**Task statement:** Each record is to be copied exactly, with its pictures left behind.

------------------------------------------------------------

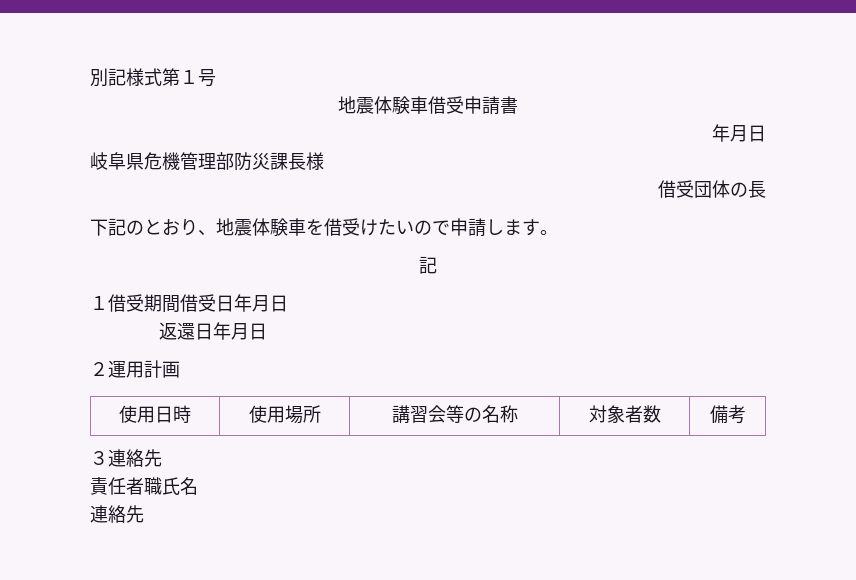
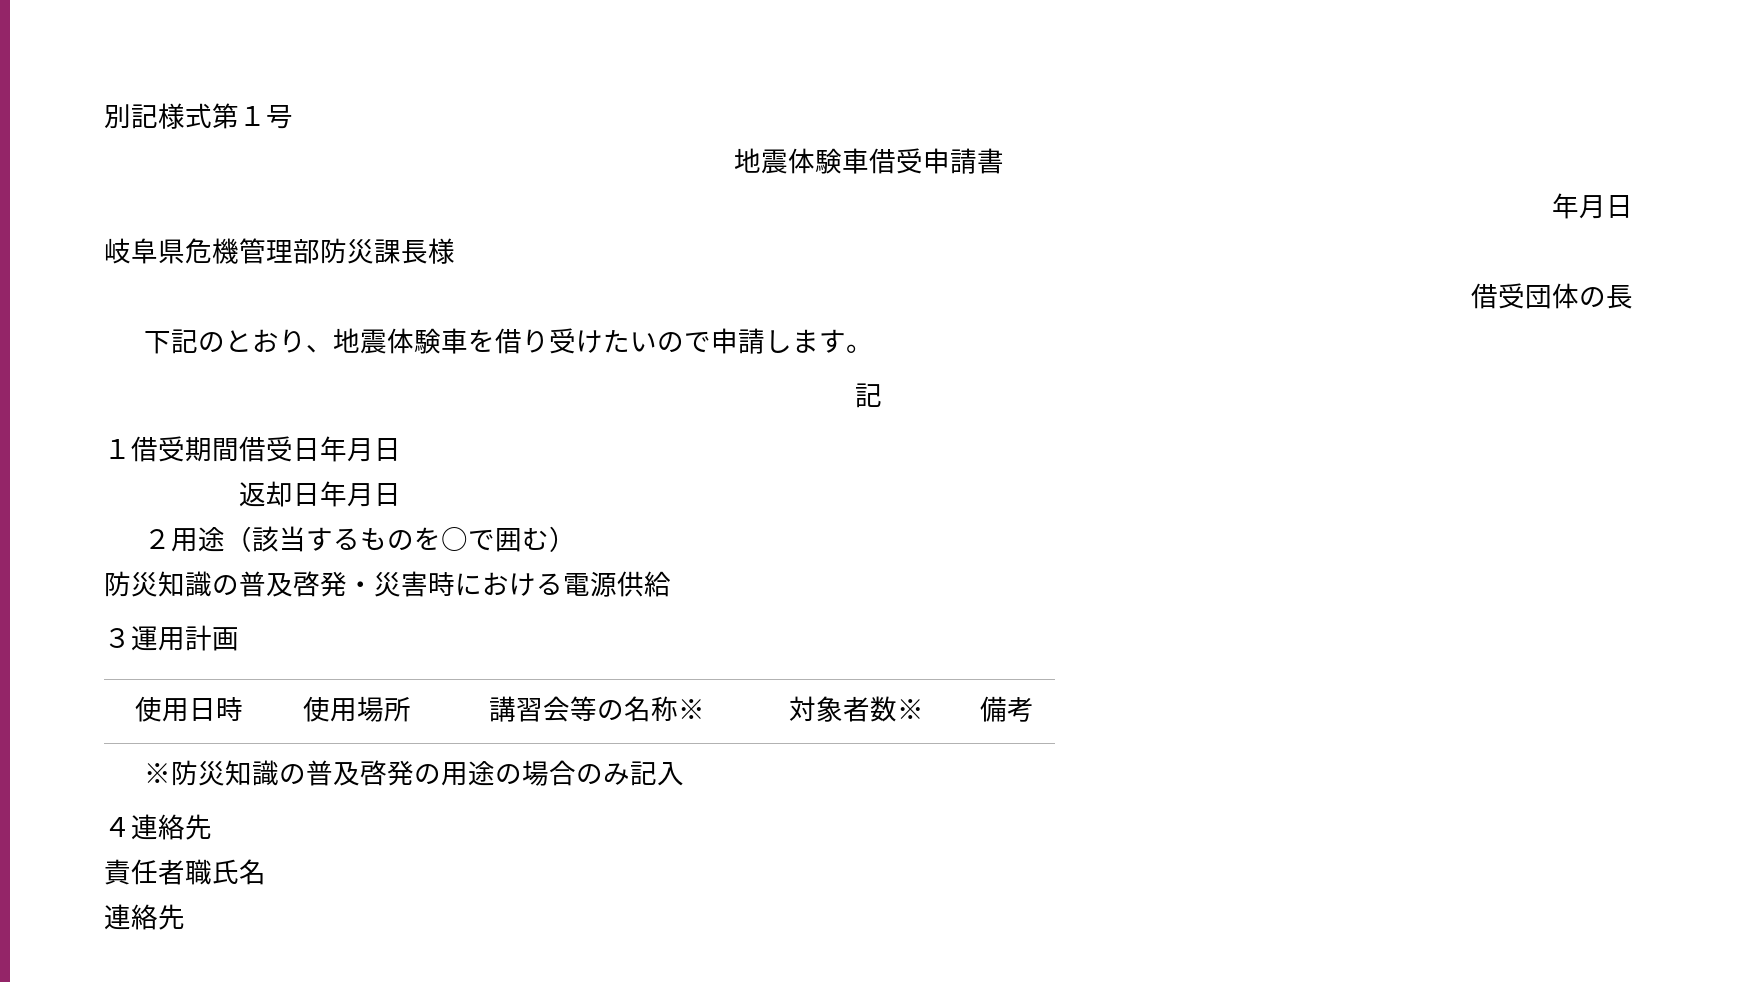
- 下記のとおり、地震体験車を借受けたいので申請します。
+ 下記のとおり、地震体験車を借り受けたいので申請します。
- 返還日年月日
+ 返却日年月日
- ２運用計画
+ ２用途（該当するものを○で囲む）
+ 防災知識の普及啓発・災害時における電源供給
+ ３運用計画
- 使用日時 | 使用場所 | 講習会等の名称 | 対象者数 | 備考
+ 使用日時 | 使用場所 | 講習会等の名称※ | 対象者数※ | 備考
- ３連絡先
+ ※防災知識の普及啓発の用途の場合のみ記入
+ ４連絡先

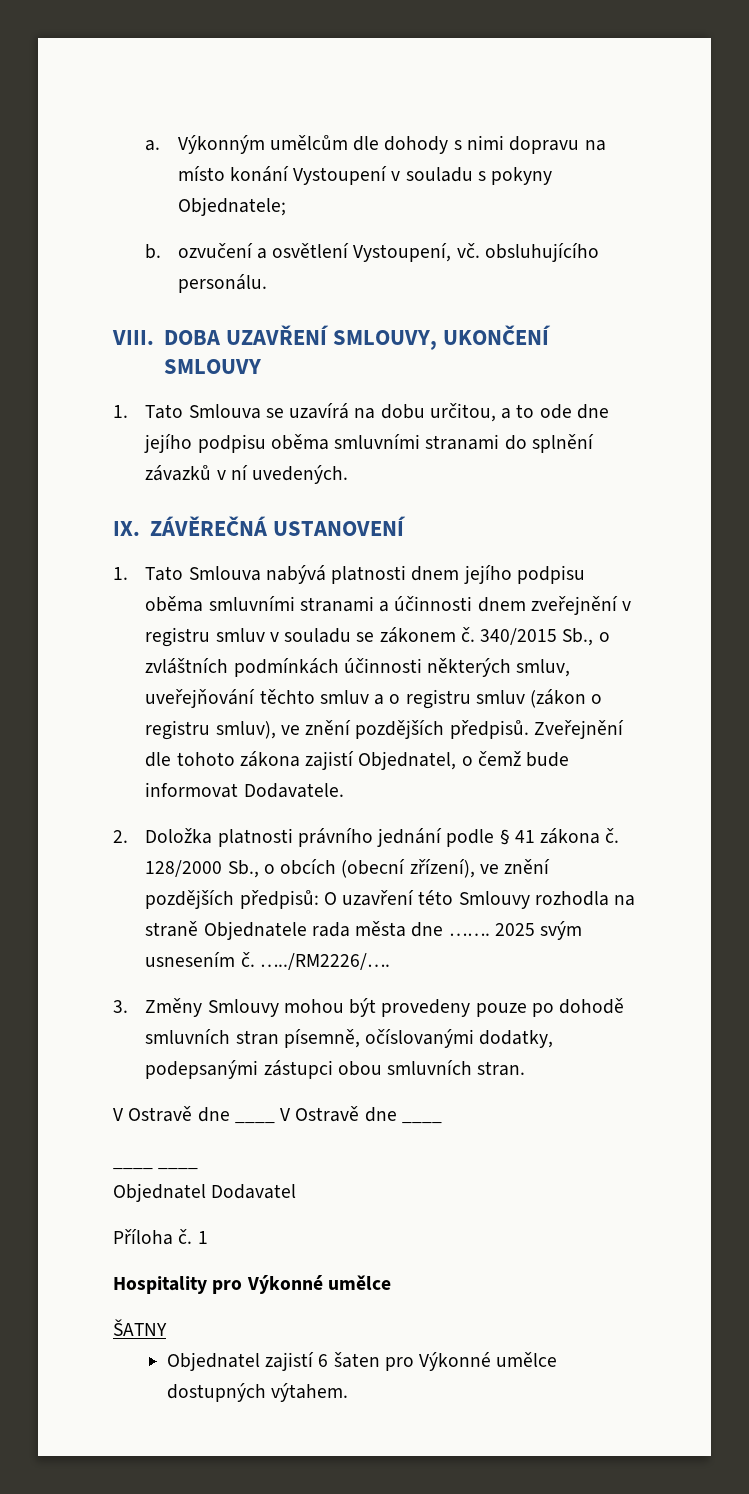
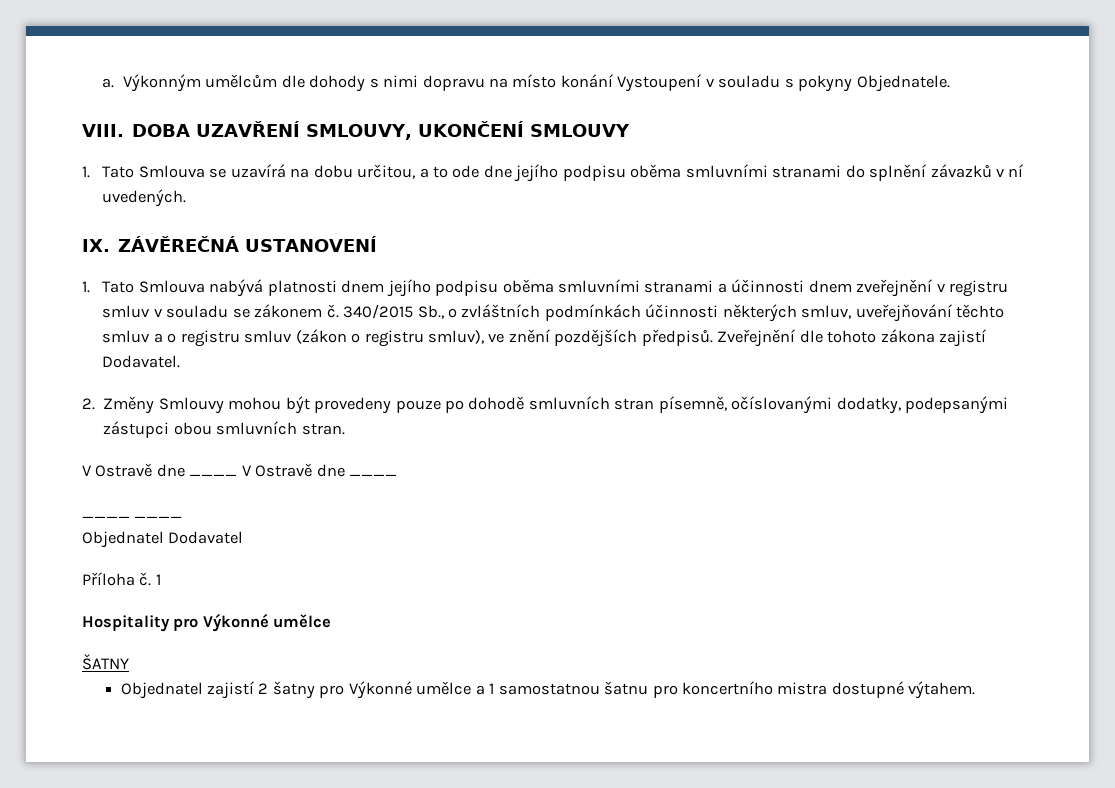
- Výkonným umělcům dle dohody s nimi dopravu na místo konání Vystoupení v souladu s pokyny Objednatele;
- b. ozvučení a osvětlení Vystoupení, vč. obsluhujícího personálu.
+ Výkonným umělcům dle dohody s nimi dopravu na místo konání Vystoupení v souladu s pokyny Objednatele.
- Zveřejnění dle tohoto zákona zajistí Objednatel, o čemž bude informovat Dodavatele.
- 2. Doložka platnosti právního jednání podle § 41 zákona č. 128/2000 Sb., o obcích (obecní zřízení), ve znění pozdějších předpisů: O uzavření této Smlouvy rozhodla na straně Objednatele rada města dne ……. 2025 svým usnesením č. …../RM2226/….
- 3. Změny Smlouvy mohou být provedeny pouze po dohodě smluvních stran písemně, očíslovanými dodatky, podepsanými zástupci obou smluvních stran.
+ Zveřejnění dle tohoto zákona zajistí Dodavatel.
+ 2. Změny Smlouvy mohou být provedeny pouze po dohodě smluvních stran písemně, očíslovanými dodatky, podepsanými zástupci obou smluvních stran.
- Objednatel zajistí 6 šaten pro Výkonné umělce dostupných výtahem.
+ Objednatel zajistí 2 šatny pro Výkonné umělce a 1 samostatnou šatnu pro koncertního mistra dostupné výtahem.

------------------------------------------------------------

**Finished exercise:**
- 下記のとおり、地震体験車を借受けたいので申請します。
+ 下記のとおり、地震体験車を借り受けたいので申請します。
- 返還日年月日
+ 返却日年月日
- ２運用計画
+ ２用途（該当するものを○で囲む）
+ 防災知識の普及啓発・災害時における電源供給
+ ３運用計画
- 使用日時 | 使用場所 | 講習会等の名称 | 対象者数 | 備考
+ 使用日時 | 使用場所 | 講習会等の名称※ | 対象者数※ | 備考
- ３連絡先
+ ※防災知識の普及啓発の用途の場合のみ記入
+ ４連絡先

- Výkonným umělcům dle dohody s nimi dopravu na místo konání Vystoupení v souladu s pokyny Objednatele;
- b. ozvučení a osvětlení Vystoupení, vč. obsluhujícího personálu.
+ Výkonným umělcům dle dohody s nimi dopravu na místo konání Vystoupení v souladu s pokyny Objednatele.
- Zveřejnění dle tohoto zákona zajistí Objednatel, o čemž bude informovat Dodavatele.
- 2. Doložka platnosti právního jednání podle § 41 zákona č. 128/2000 Sb., o obcích (obecní zřízení), ve znění pozdějších předpisů: O uzavření této Smlouvy rozhodla na straně Objednatele rada města dne ……. 2025 svým usnesením č. …../RM2226/….
- 3. Změny Smlouvy mohou být provedeny pouze po dohodě smluvních stran písemně, očíslovanými dodatky, podepsanými zástupci obou smluvních stran.
+ Zveřejnění dle tohoto zákona zajistí Dodavatel.
+ 2. Změny Smlouvy mohou být provedeny pouze po dohodě smluvních stran písemně, očíslovanými dodatky, podepsanými zástupci obou smluvních stran.
- Objednatel zajistí 6 šaten pro Výkonné umělce dostupných výtahem.
+ Objednatel zajistí 2 šatny pro Výkonné umělce a 1 samostatnou šatnu pro koncertního mistra dostupné výtahem.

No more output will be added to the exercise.